About this task >>
Every entry below should be transcribed exactly; pictures stay out of the copy.

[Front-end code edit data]
====
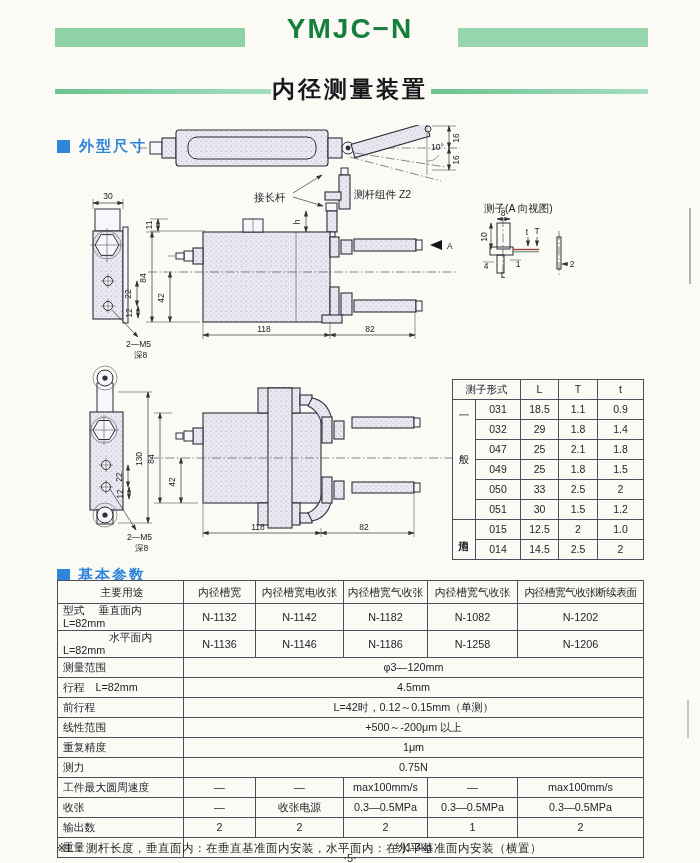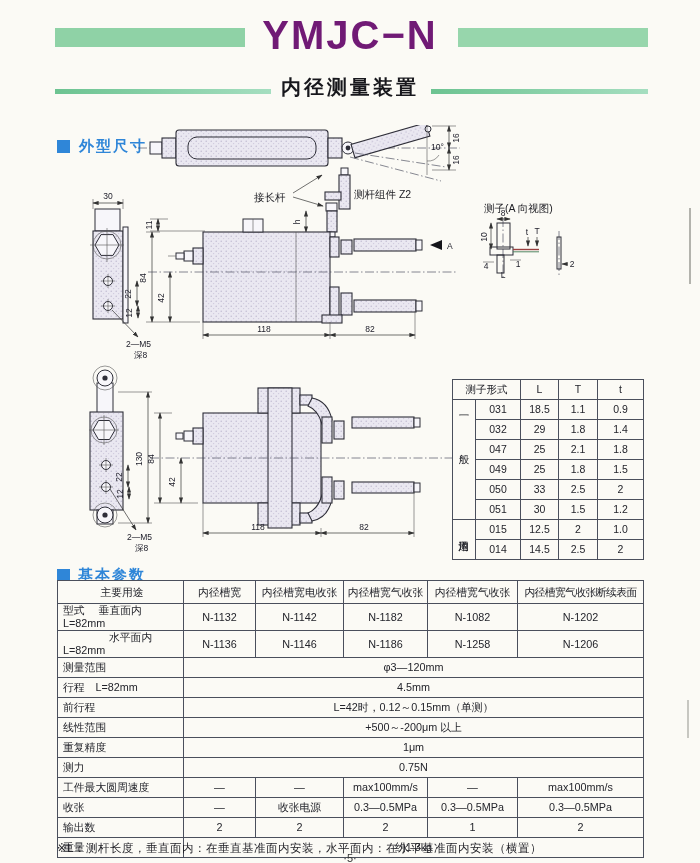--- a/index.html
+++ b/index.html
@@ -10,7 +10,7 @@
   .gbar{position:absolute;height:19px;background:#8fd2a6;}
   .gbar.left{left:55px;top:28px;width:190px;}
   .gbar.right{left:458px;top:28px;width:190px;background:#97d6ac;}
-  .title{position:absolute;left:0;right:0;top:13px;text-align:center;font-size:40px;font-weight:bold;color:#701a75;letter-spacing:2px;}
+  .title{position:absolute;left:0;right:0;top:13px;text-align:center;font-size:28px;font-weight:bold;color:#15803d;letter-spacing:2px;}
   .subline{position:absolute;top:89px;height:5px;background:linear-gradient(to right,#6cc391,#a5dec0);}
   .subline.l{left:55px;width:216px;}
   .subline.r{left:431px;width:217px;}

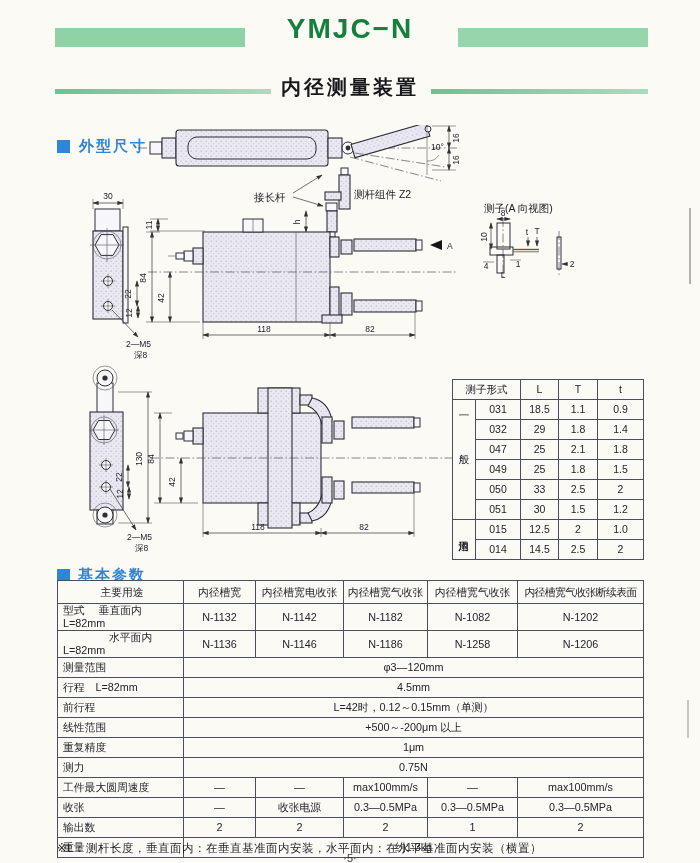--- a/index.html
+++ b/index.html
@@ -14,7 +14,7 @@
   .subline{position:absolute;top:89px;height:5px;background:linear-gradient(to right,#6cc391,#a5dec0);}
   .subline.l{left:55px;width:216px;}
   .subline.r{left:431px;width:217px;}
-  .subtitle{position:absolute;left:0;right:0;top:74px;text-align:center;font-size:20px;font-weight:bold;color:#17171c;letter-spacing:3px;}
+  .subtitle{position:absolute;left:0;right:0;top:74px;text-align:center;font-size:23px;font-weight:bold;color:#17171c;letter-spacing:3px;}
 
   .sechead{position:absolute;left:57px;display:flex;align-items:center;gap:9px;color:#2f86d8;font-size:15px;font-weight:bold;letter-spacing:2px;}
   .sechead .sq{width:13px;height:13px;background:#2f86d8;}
====
Answer section >>
--- a/index.html
+++ b/index.html
@@ -10,7 +10,7 @@
   .gbar{position:absolute;height:19px;background:#8fd2a6;}
   .gbar.left{left:55px;top:28px;width:190px;}
   .gbar.right{left:458px;top:28px;width:190px;background:#97d6ac;}
-  .title{position:absolute;left:0;right:0;top:13px;text-align:center;font-size:40px;font-weight:bold;color:#701a75;letter-spacing:2px;}
+  .title{position:absolute;left:0;right:0;top:13px;text-align:center;font-size:28px;font-weight:bold;color:#15803d;letter-spacing:2px;}
   .subline{position:absolute;top:89px;height:5px;background:linear-gradient(to right,#6cc391,#a5dec0);}
   .subline.l{left:55px;width:216px;}
   .subline.r{left:431px;width:217px;}

--- a/index.html
+++ b/index.html
@@ -14,7 +14,7 @@
   .subline{position:absolute;top:89px;height:5px;background:linear-gradient(to right,#6cc391,#a5dec0);}
   .subline.l{left:55px;width:216px;}
   .subline.r{left:431px;width:217px;}
-  .subtitle{position:absolute;left:0;right:0;top:74px;text-align:center;font-size:20px;font-weight:bold;color:#17171c;letter-spacing:3px;}
+  .subtitle{position:absolute;left:0;right:0;top:74px;text-align:center;font-size:23px;font-weight:bold;color:#17171c;letter-spacing:3px;}
 
   .sechead{position:absolute;left:57px;display:flex;align-items:center;gap:9px;color:#2f86d8;font-size:15px;font-weight:bold;letter-spacing:2px;}
   .sechead .sq{width:13px;height:13px;background:#2f86d8;}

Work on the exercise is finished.